Dodici mesi dopo molto è cambiato. Innanzitutto siamo cambiati noi. Noi che quando ci incontriamo fatichiamo perfino a riconoscerci poiché siamo ancora tagliati a metà dalle mascherine. Le prime domande che poniamo sono sempre le stesse da settimane: «Hai fatto Pfizer, AstraZeneca, Moderna o Johnson?», «il vaccino ti ha dato dei problemi?», «io giusto un po’ di febbre, e tu?», «lo sai che il tale che conosco a sei mesi dal contagio non ha ancora recuperato olfatto e gusto?». Naturali, inevitabili curiosità. Tuttavia si respira un’aria diversa. Non abbiamo ancora ritrovato la normalità perduta e il passato remoto è diventato un presente in remoto. Ma forte è la sensazione del rimbalzo.
Per evitare imbarazzi e critiche, chi - come noi - scrive di sport ha subito abolito parole, luoghi comuni e formule che fino a sedici mesi fa erano di uso frequente quali “febbre”, “entusiasmo contagioso”, “positività”. Non conosce alcun disagio chi si ostina a ripetere che quel video o quel meme è “diventato virale”.
Questo bel pippone per introdurre l’Europeo un po’ italiano, e fisicamente romano, che attendevamo con ansia. Un torneo al quale chiediamo di offrire emozioni, spettacolo e un po’ di gioia. Azzurra, naturalmente.
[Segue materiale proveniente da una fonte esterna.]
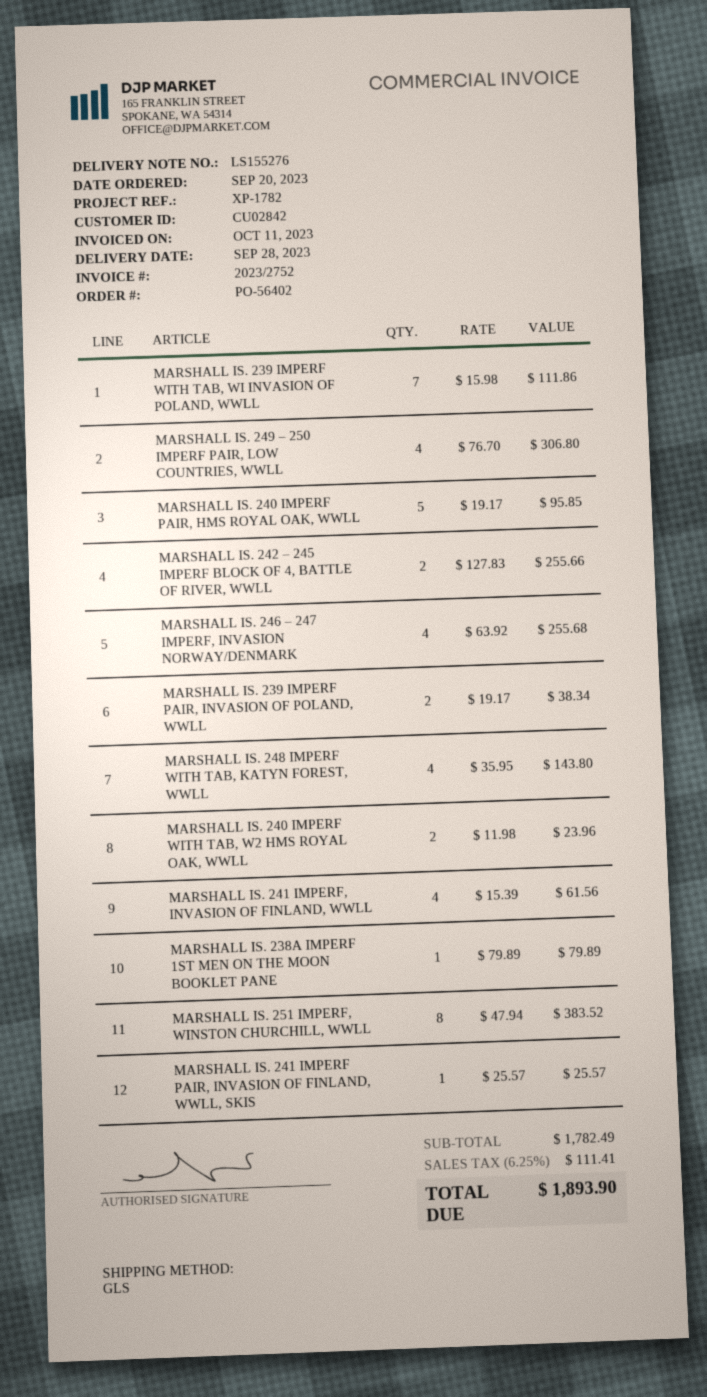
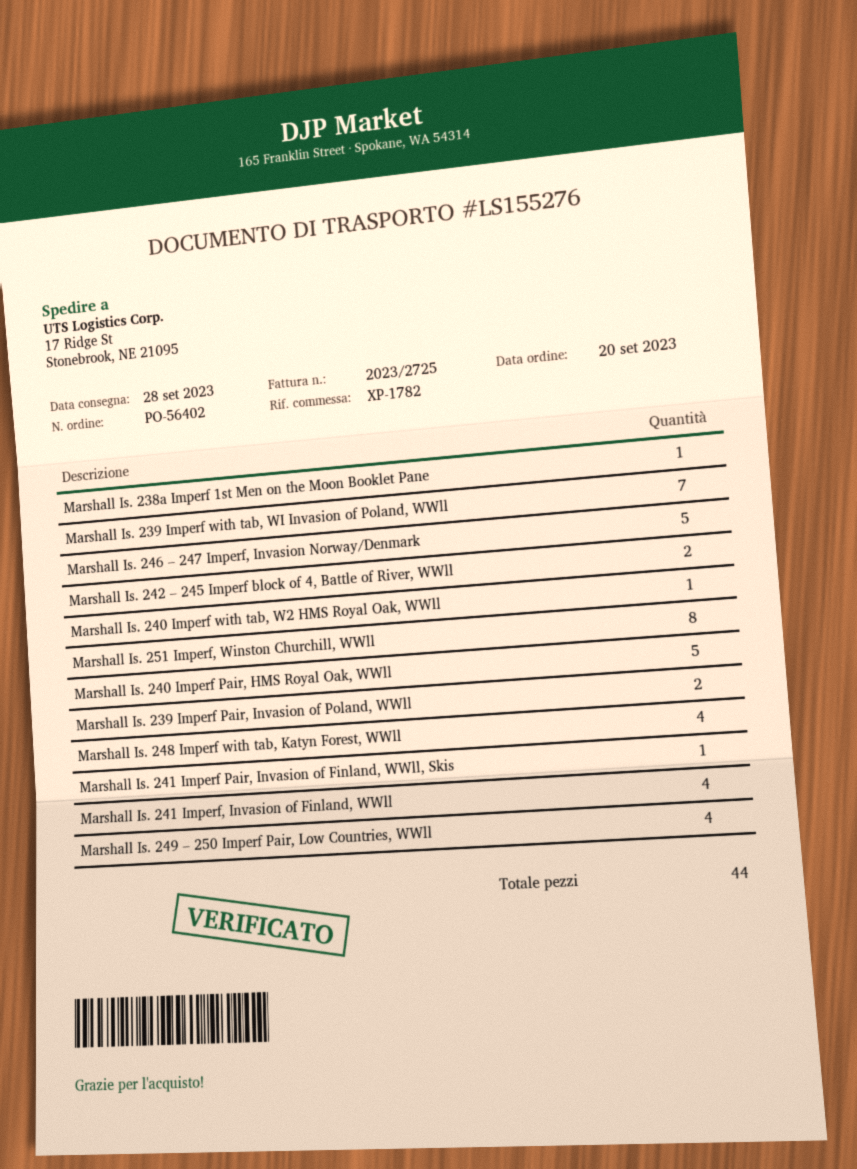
invoice number: 2023/2752 -> 2023/2725
MARSHALL IS. 246 – 247 IMPERF, INVASION NORWAY/DENMARK: 4 -> 5
MARSHALL IS. 240 IMPERF WITH TAB, W2 HMS ROYAL OAK, WWLL: 2 -> 1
Stasera si tolgono finalmente la maschera i ventisei di Mancini, che da calciatore ebbe un rapporto complicato con la Nazionale maggiore, mentre della Under di Vicini fu uno dei protagonisti. Il ruolo del ct è perfetto per Roberto, anche se ogni tanto si lascia prendere dalla nostalgia per il lavoro quotidiano. Gli passa in fretta. Per affrontare questa avventura si è circondato di nuovo dei compagni della vita: Luca, Attilio, Chicco, Giulio, Fausto, Lele. Lo conosco dal 1980, ma mi chiedo spesso cosa lo spinga a non staccarsi da loro, talvolta a imporli. Ci sono stati momenti in cui ho pensato che dipendesse da una sorta di insospettabile insicurezza, figlia dell’introversione che con gli anni e l’esperienza ha imparato a mascherare. Anche fuori dal campo gli amici di oggi sono quelli di quarant’anni fa, qualcuno si è perso, i più resistono. Non cambia gli amici, Roberto, ma i giocatori sì. Ha un’idea liquida del calcio e coltiva la sfrenatezza delle scelte. È sempre partito, però, dalla qualità: straordinaria è la sua capacità di individuarla in giocatori apparentemente in declino (Veron, Stankovic, Mihajlovic) e in talenti non ancora compiuti (Zaniolo, Kean, Raspadori) oppure destinati all’incompiutezza (Balotelli).
Nei giorni della vigilia mi ha molto rassicurato un telefonata di Daniele De Rossi, l’ultimo arrivato nel team azzurro: per questo gruppo, che ha perso purtroppo Lorenzo Pellegrini e Sensi, ha speso parole bellissime e di sorprendente fiducia. È anche, se vogliamo, un modo di vedere la vita, quella ideale o di tutti i giorni, con la famiglia, il lavoro, le delusioni, le gioie. Preferendo queste ultime, con l’ottimismo della ragione e della volontà, cosí ben rappresentate dall’abbraccio spontaneo e leale dei “ragazzi” dopo il gol. «Viviamo in un mondo dove domina la virtualità. Un mondo di mascherine. Il grande scopo di questo Europeo è farci capire, attraverso i test con avversari di livello superiore, quanto valga realmente la più spiazzante delle Nazionali.